* **YOUR OBJECTIVE**: Look through the records below, and whenever a line contains "count", copy it.
—————
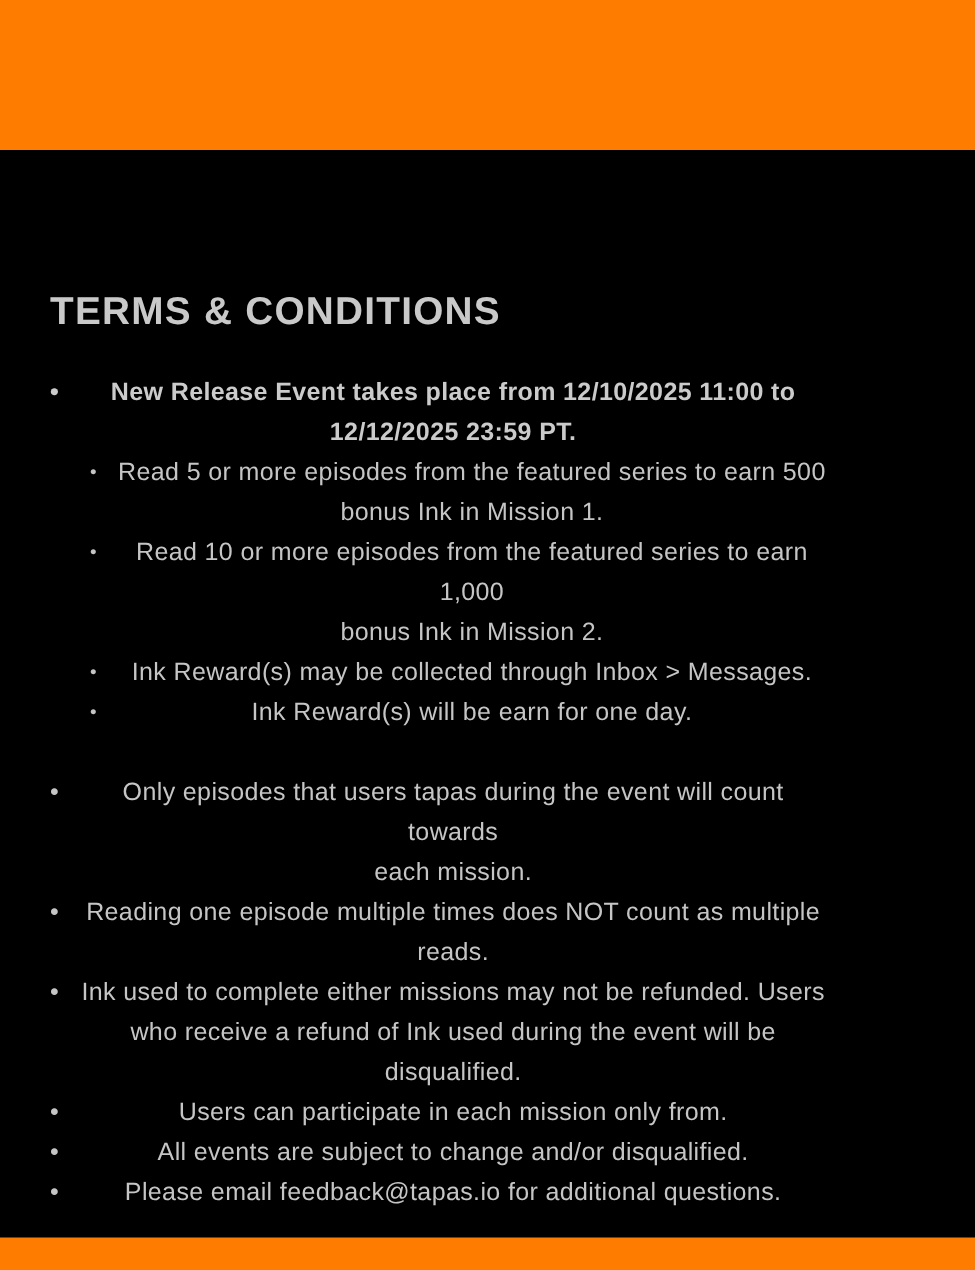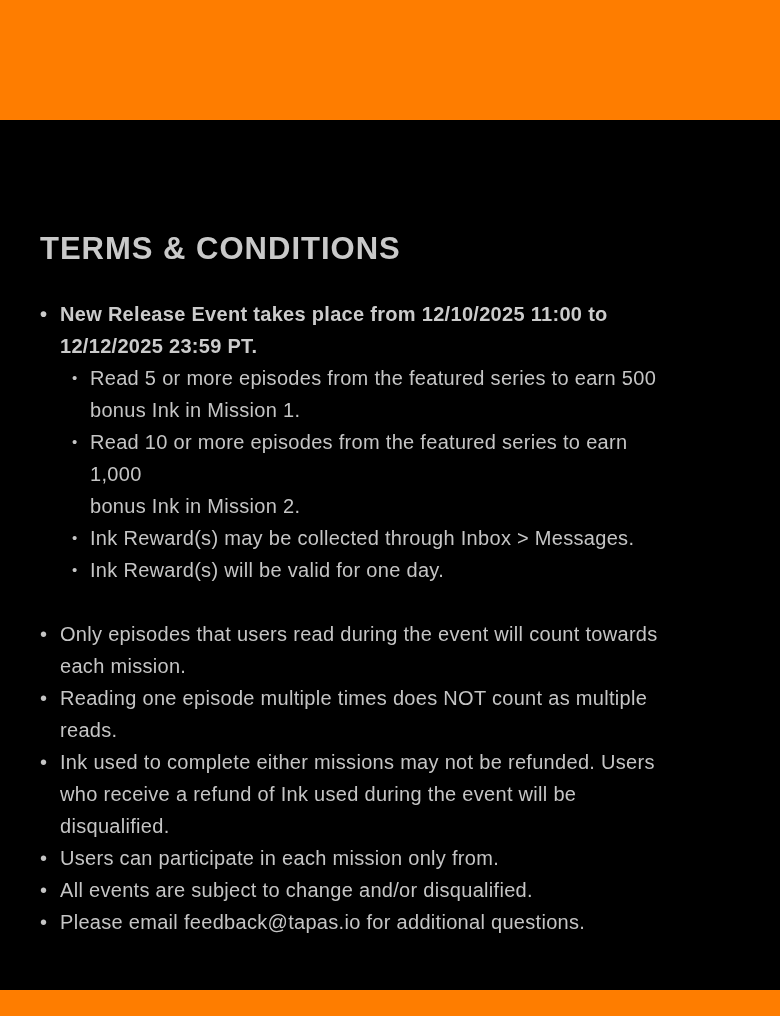--- a/index.html
+++ b/index.html
@@ -56,6 +56,7 @@
   .row .txt {
     flex: 1 1 auto;
     white-space: pre-line;
+    text-align: center;
   }
   .row.bold .txt, .row.bold .dot { font-weight: 700; color: #cbcbcb; }
   .sublist { margin-left: 32px; }

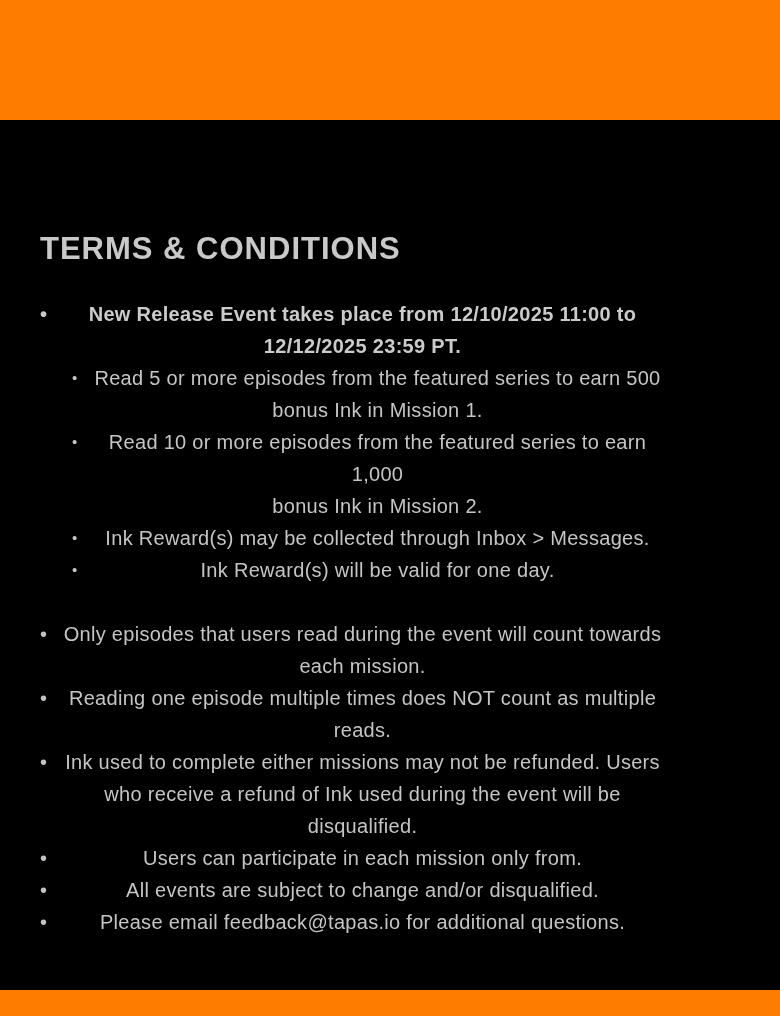--- a/index.html
+++ b/index.html
@@ -96,7 +96,7 @@
       </div>
       <div class="row">
         <span class="dot">•</span>
-        <span class="txt">Ink Reward(s) will be valid for one day.</span>
+        <span class="txt">Ink Reward(s) will be earn for one day.</span>
       </div>
     </div>
 

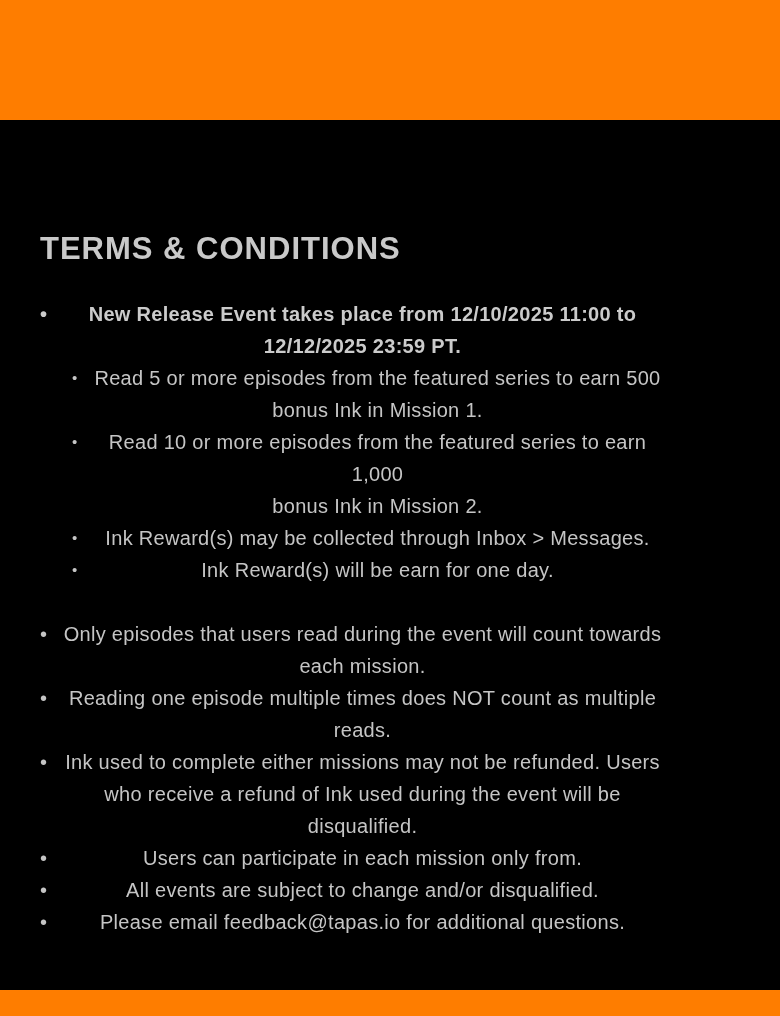--- a/index.html
+++ b/index.html
@@ -104,7 +104,7 @@
 
     <div class="row">
       <span class="dot">•</span>
-      <span class="txt">Only episodes that users read during the event will count towards
+      <span class="txt">Only episodes that users tapas during the event will count towards
 each mission.</span>
     </div>
     <div class="row">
—————
* **TASK ANSWER**:
-      <span class="txt">Only episodes that users read during the event will count towards
+      <span class="txt">Only episodes that users tapas during the event will count towards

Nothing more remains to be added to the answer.